(Instructions for the task) Transcribe the lines below exactly. No image belongs in the transcription.

(Data shown begins)

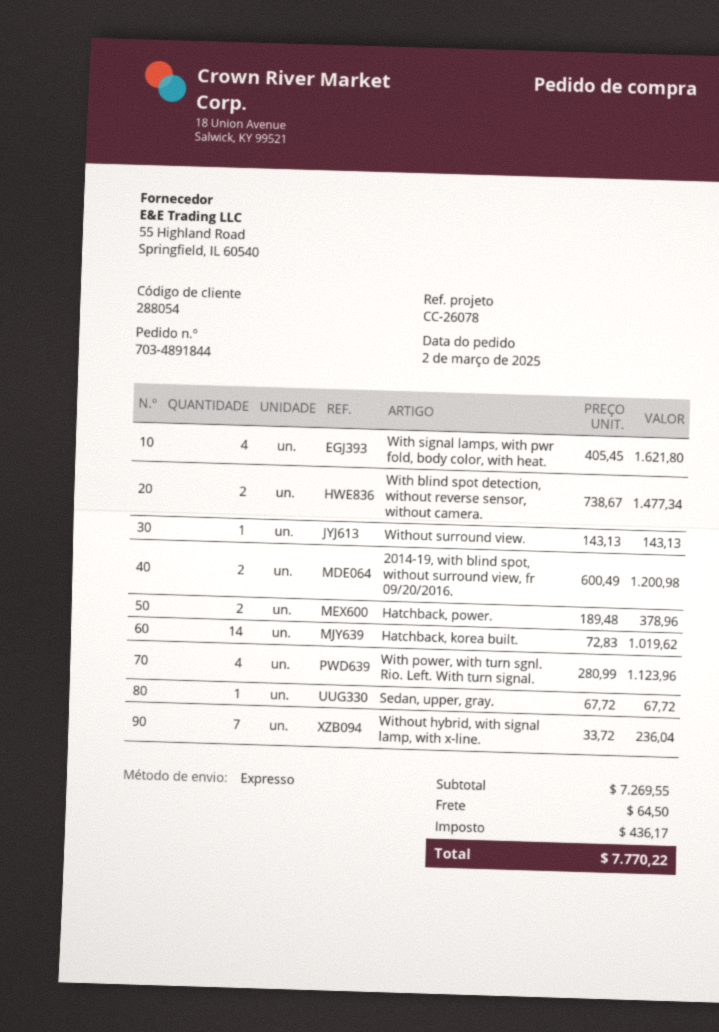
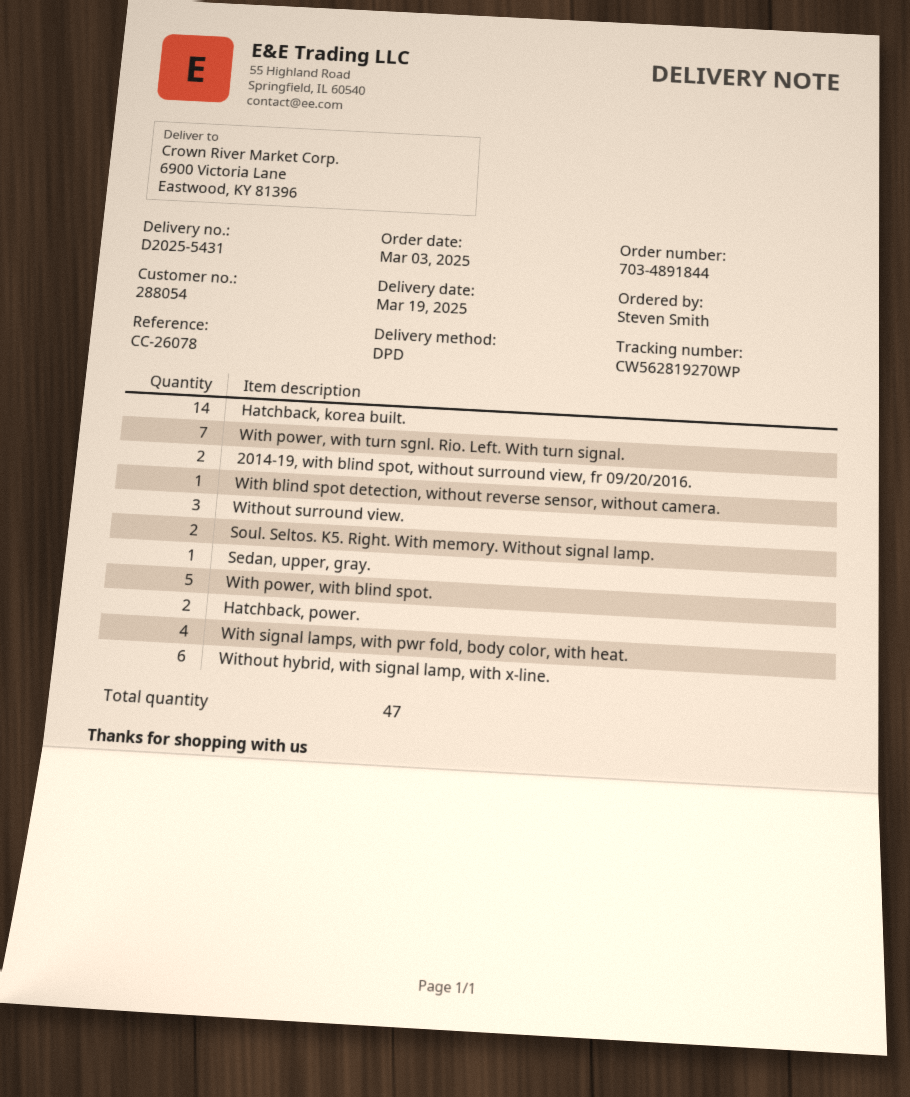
order date: 2025-03-02 -> 2025-03-03
shipping method: express -> DPD
With blind spot detection, without reverse sensor, without camera.: 2 -> 1
Without surround view.: 1 -> 3
With power, with turn sgnl. Rio. Left. With turn signal.: 4 -> 7
Without hybrid, with signal lamp, with x-line.: 7 -> 6
Soul. Seltos. K5. Right. With memory. Without signal lamp.: none -> 2
With power, with blind spot.: none -> 5

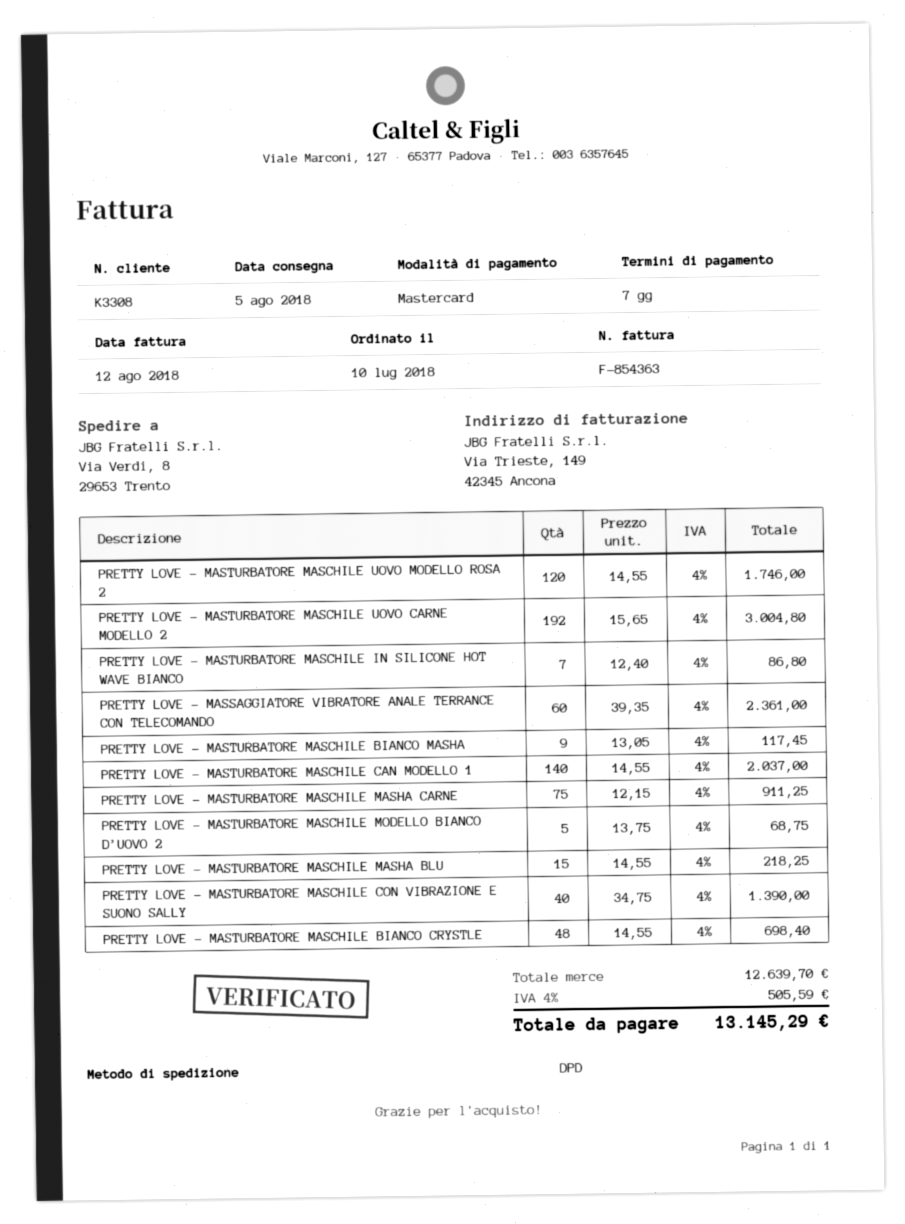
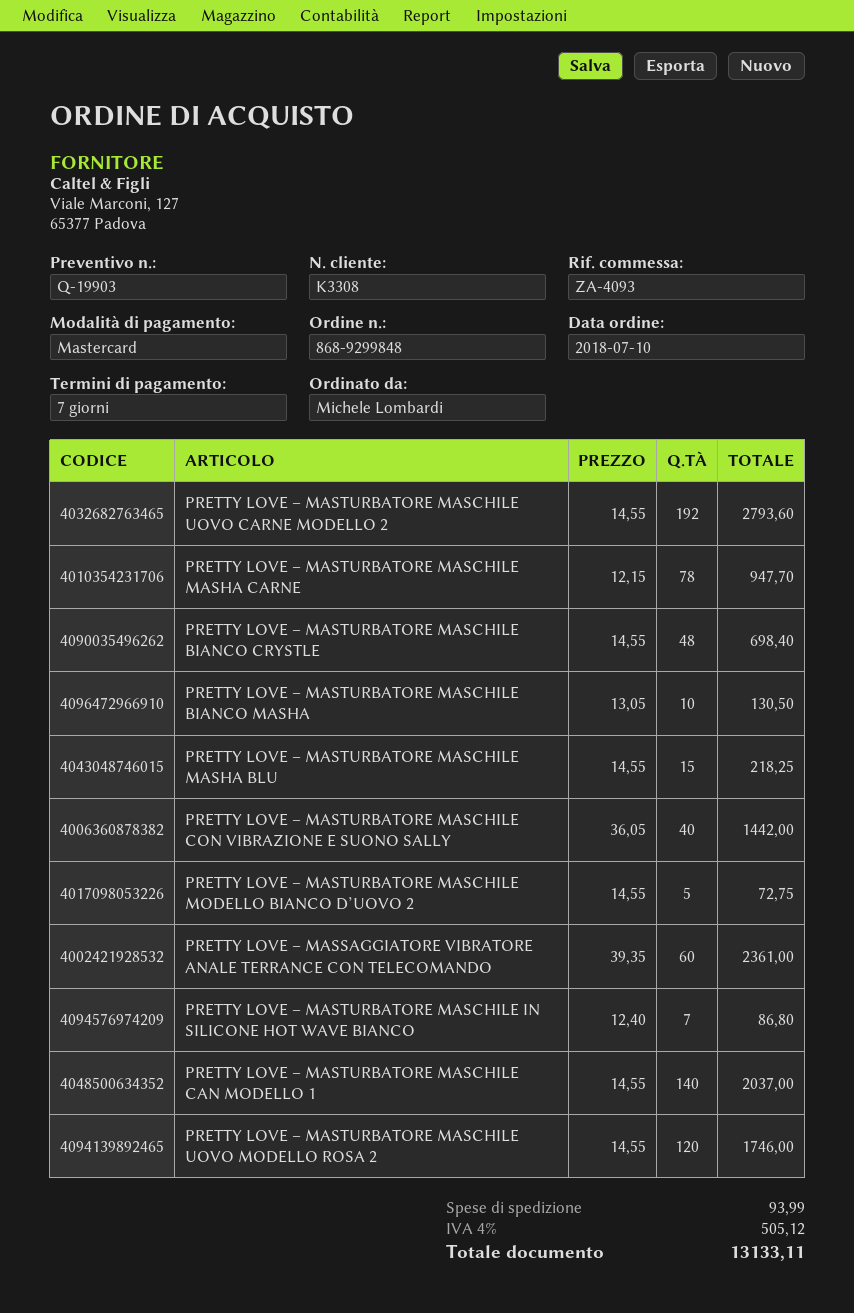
PRETTY LOVE – MASTURBATORE MASCHILE UOVO CARNE MODELLO 2: 192 x 15.65 = 3004.80 -> 192 x 14.55 = 2793.60
PRETTY LOVE – MASTURBATORE MASCHILE BIANCO MASHA: 9 x 13.05 = 117.45 -> 10 x 13.05 = 130.50
PRETTY LOVE – MASTURBATORE MASCHILE MASHA CARNE: 75 x 12.15 = 911.25 -> 78 x 12.15 = 947.70
PRETTY LOVE – MASTURBATORE MASCHILE MODELLO BIANCO D’UOVO 2: 5 x 13.75 = 68.75 -> 5 x 14.55 = 72.75
PRETTY LOVE – MASTURBATORE MASCHILE CON VIBRAZIONE E SUONO SALLY: 40 x 34.75 = 1390.00 -> 40 x 36.05 = 1442.00
shipping: none -> 93.99
tax: 4% = 505.59 -> 4% = 505.12
total: 13145.29 -> 13133.11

(Data shown ends)

(Completed exercise)
order date: 2025-03-02 -> 2025-03-03
shipping method: express -> DPD
With blind spot detection, without reverse sensor, without camera.: 2 -> 1
Without surround view.: 1 -> 3
With power, with turn sgnl. Rio. Left. With turn signal.: 4 -> 7
Without hybrid, with signal lamp, with x-line.: 7 -> 6
Soul. Seltos. K5. Right. With memory. Without signal lamp.: none -> 2
With power, with blind spot.: none -> 5

PRETTY LOVE – MASTURBATORE MASCHILE UOVO CARNE MODELLO 2: 192 x 15.65 = 3004.80 -> 192 x 14.55 = 2793.60
PRETTY LOVE – MASTURBATORE MASCHILE BIANCO MASHA: 9 x 13.05 = 117.45 -> 10 x 13.05 = 130.50
PRETTY LOVE – MASTURBATORE MASCHILE MASHA CARNE: 75 x 12.15 = 911.25 -> 78 x 12.15 = 947.70
PRETTY LOVE – MASTURBATORE MASCHILE MODELLO BIANCO D’UOVO 2: 5 x 13.75 = 68.75 -> 5 x 14.55 = 72.75
PRETTY LOVE – MASTURBATORE MASCHILE CON VIBRAZIONE E SUONO SALLY: 40 x 34.75 = 1390.00 -> 40 x 36.05 = 1442.00
shipping: none -> 93.99
tax: 4% = 505.59 -> 4% = 505.12
total: 13145.29 -> 13133.11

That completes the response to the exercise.